Media: Awans do Ligi Mistrzów nie wystarczy Andrei Pirlo. Andrea Agnelli wybrał nowego trenera Juventusu
W niedzielny wieczór Juventus rzutem na taśmę awansował do Ligi Mistrzów dzięki zajęciu czwartego miejsca w Serie A. Paolo Bargiggia, dziennikarz "SportItalia" twierdzi, że to nie uchroni przed zwolnieniem Andrei Pirlo.

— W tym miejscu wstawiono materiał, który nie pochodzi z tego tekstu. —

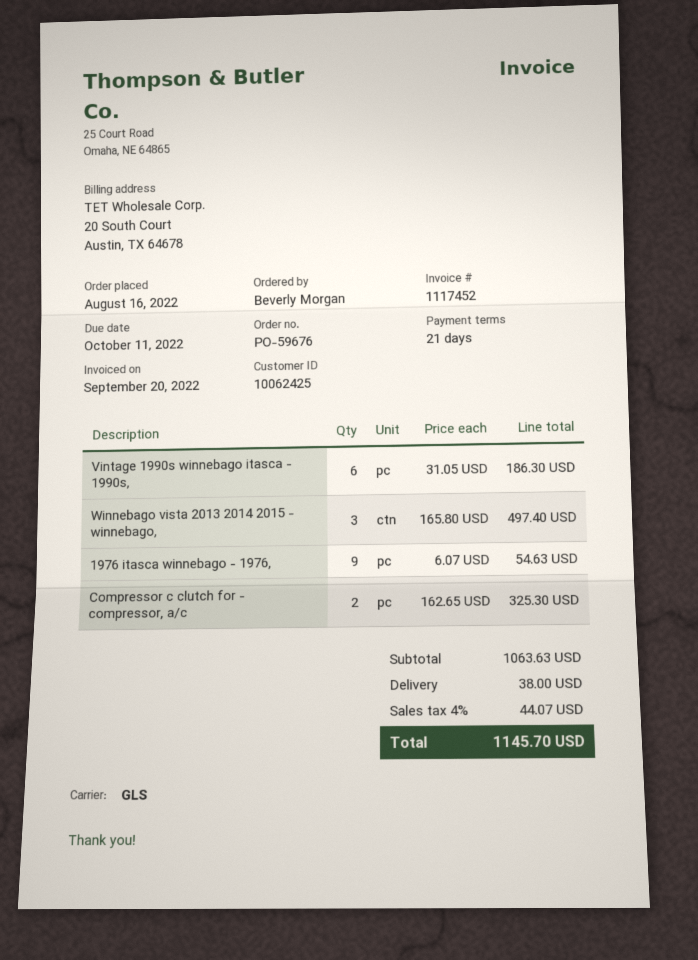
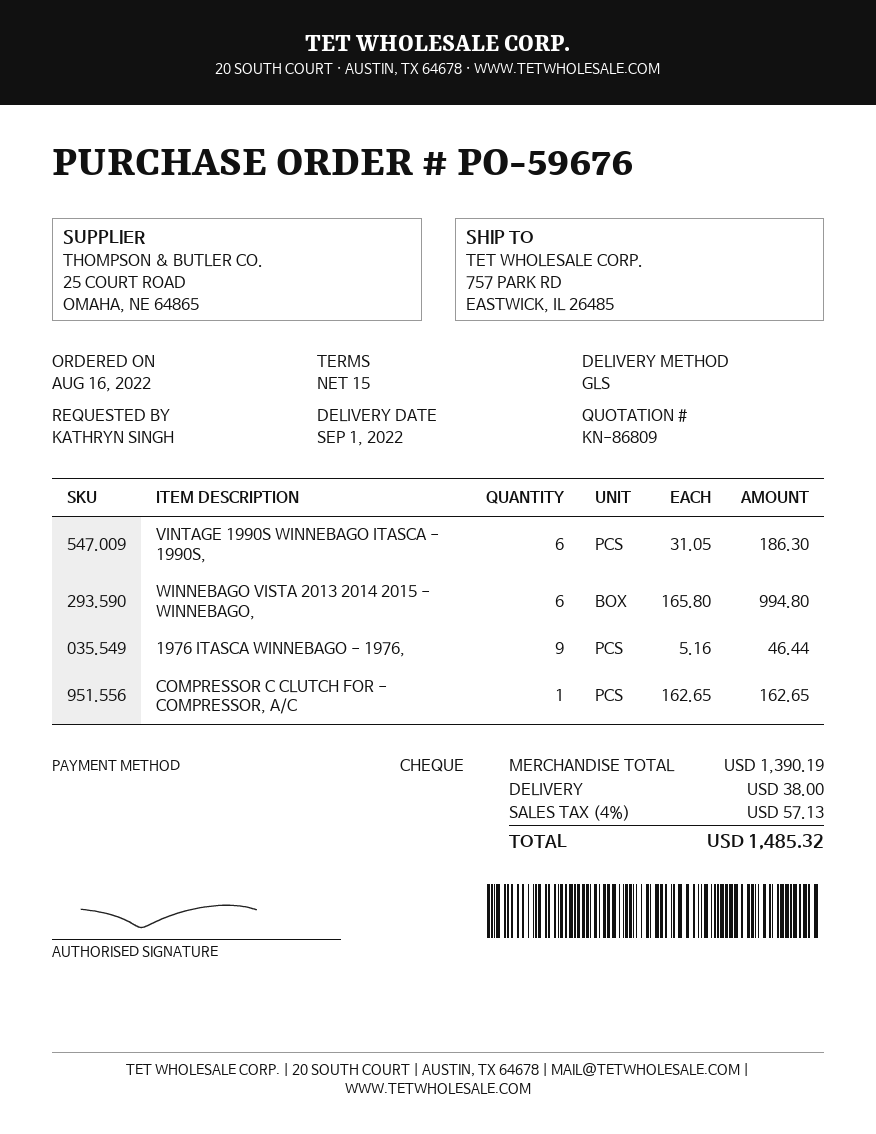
payment terms: 21 days -> 15 days
ordered by: Beverly Morgan -> KATHRYN SINGH
Winnebago vista 2013 2014 2015 - winnebago,: 3 x 165.80 = 497.40 -> 6 x 165.80 = 994.80
1976 itasca winnebago - 1976,: 9 x 6.07 = 54.63 -> 9 x 5.16 = 46.44
Compressor c clutch for - compressor, a/c: 2 x 162.65 = 325.30 -> 1 x 162.65 = 162.65
subtotal: 1063.63 -> 1390.19
tax: 4% = 44.07 -> 4% = 57.13
total: 1145.70 -> 1485.32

Miniony sezon nie był zbyt udany dla "Starej Damy". Wielkim rozczarowaniem zakończyła się dla Włochów między innymi Liga Mistrzów, gdzie drużyna odpadła już w 1/8 finału po sensacyjnej porażce z FC Porto.
Przez pewien czas wydawało się nawet, że Juventusu zabraknie w kolejnej edycji najważniejszych klubowych rozgrywek na Starym Kontynencie. Przed ostatnią kolejką turyńczycy nie mieli nawet wszystkiego w swoich rękach.
Dzięki wpadce Napoli oraz wygranej nad Bologną zdołali jednak awansować do Ligi Mistrzów. W minionym tygodniu sięgnęli także po Puchar Włoch.
Paolo Bargiggia, dziennikarz "SportItalia" twierdzi jednak, że to nie uchroni Andrei Pirlo przed zwolnieniem. Sam szkoleniowiec chciałby nadal prowadzić Juventus.
Szef klubu, Andrea Agnelli, podjął jednak inną decyzję. Zamierza powierzyć drużynę Massimiliano Allegriemu, który w przeszłości pracował już w Turynie.
Jego angaż może zostać ogłoszony w czwartek. Wcześniej włoski szkoleniowiec łączony był także z Realem Madryt, z którego odejść może Zinedine Zidane.